▶ **Listed entries**:

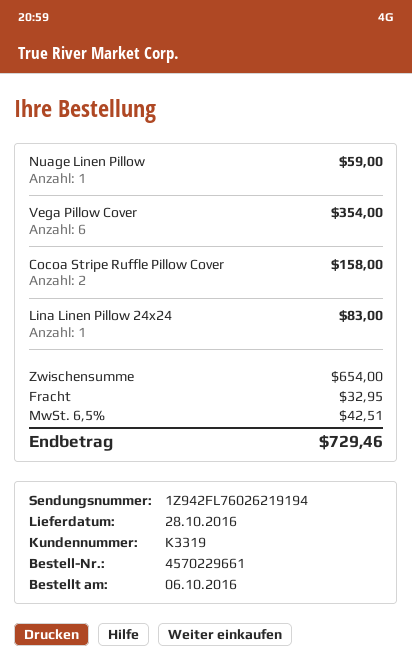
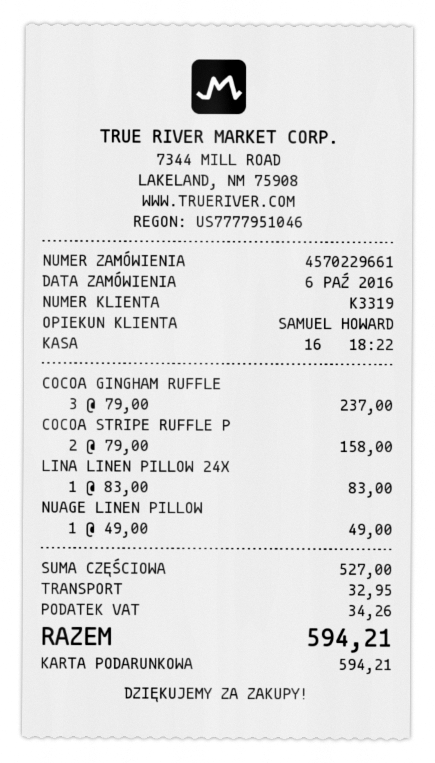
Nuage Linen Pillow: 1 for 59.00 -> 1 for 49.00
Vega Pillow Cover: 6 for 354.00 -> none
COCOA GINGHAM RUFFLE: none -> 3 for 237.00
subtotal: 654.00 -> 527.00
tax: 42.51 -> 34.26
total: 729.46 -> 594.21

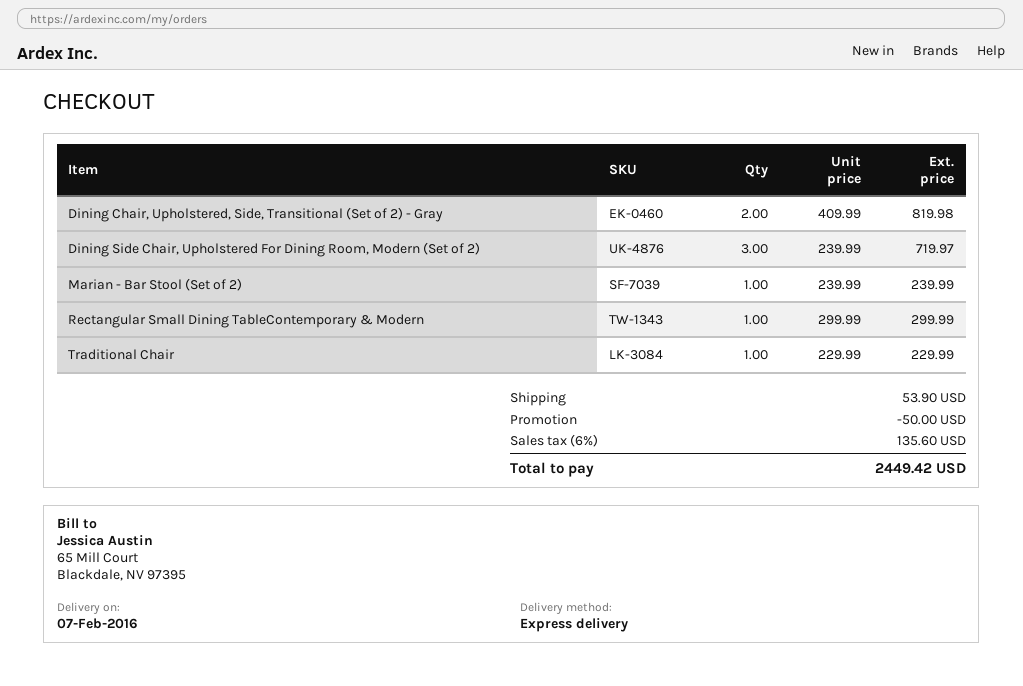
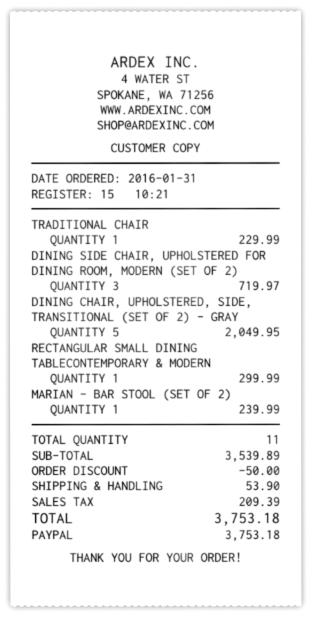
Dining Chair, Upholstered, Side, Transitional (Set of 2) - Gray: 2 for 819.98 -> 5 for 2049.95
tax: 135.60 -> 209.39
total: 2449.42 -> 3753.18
...
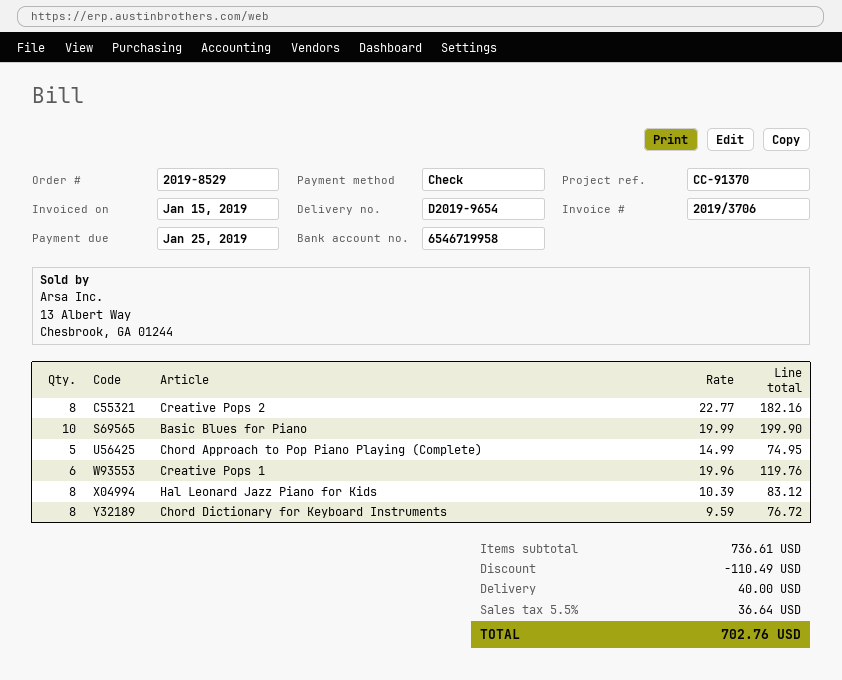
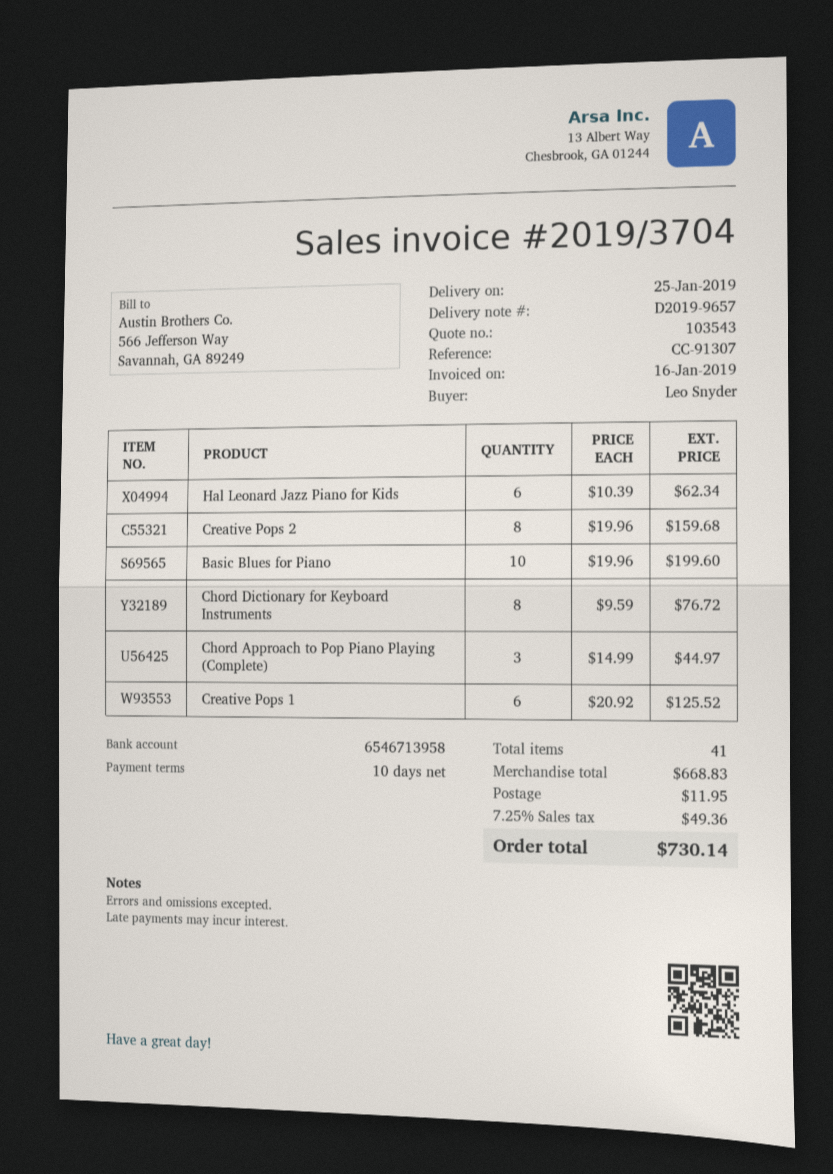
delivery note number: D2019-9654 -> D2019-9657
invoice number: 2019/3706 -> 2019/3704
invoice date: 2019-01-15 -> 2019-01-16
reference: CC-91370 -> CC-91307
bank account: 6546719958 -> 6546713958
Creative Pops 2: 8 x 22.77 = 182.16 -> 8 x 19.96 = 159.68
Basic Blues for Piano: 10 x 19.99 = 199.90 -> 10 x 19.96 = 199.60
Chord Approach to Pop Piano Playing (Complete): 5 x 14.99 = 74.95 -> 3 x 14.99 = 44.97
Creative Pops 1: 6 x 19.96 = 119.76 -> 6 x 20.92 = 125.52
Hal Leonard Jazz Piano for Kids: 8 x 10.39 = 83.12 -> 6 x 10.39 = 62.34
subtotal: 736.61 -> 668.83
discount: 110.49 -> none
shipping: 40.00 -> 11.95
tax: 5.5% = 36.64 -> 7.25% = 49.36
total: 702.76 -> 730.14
...
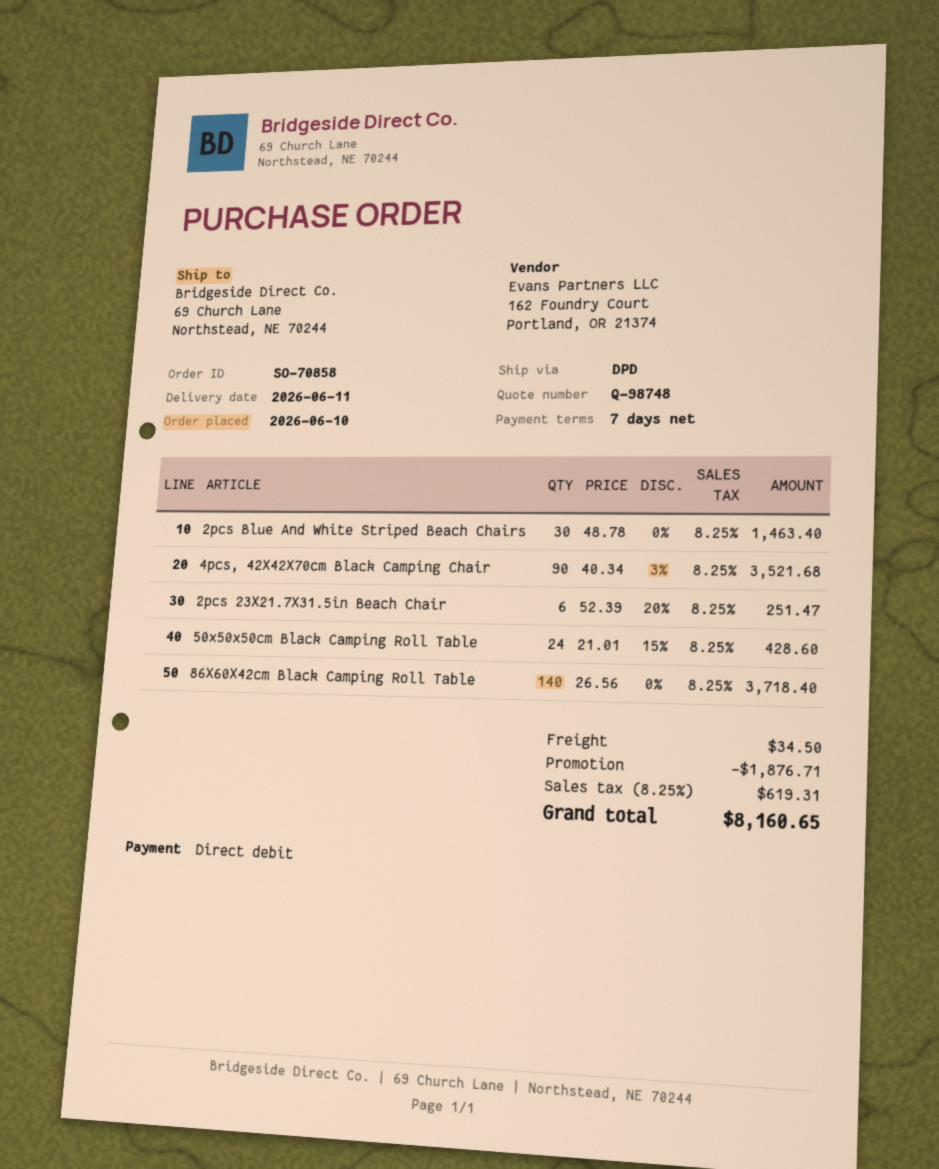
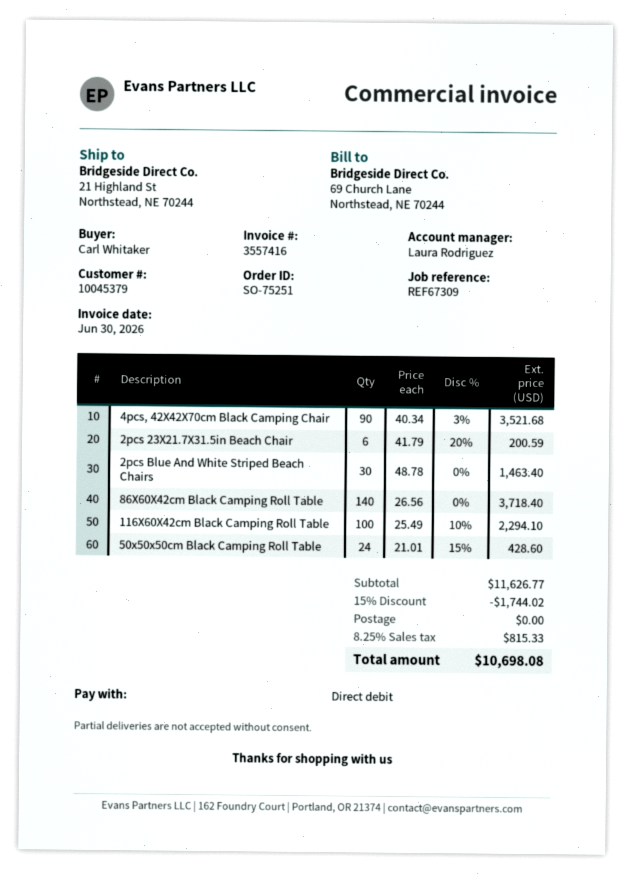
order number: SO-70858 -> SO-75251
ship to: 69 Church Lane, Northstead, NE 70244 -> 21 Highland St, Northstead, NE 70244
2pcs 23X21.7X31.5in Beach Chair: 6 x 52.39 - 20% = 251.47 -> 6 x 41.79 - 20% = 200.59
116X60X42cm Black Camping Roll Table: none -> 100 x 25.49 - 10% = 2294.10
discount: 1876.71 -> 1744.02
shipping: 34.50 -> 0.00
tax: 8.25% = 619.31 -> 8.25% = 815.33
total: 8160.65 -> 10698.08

▶ **About this task**: Scan the entries above for the word "Pops" and collect each line holding it.

▶ **Answer section**:
Creative Pops 2: 8 x 22.77 = 182.16 -> 8 x 19.96 = 159.68
Creative Pops 1: 6 x 19.96 = 119.76 -> 6 x 20.92 = 125.52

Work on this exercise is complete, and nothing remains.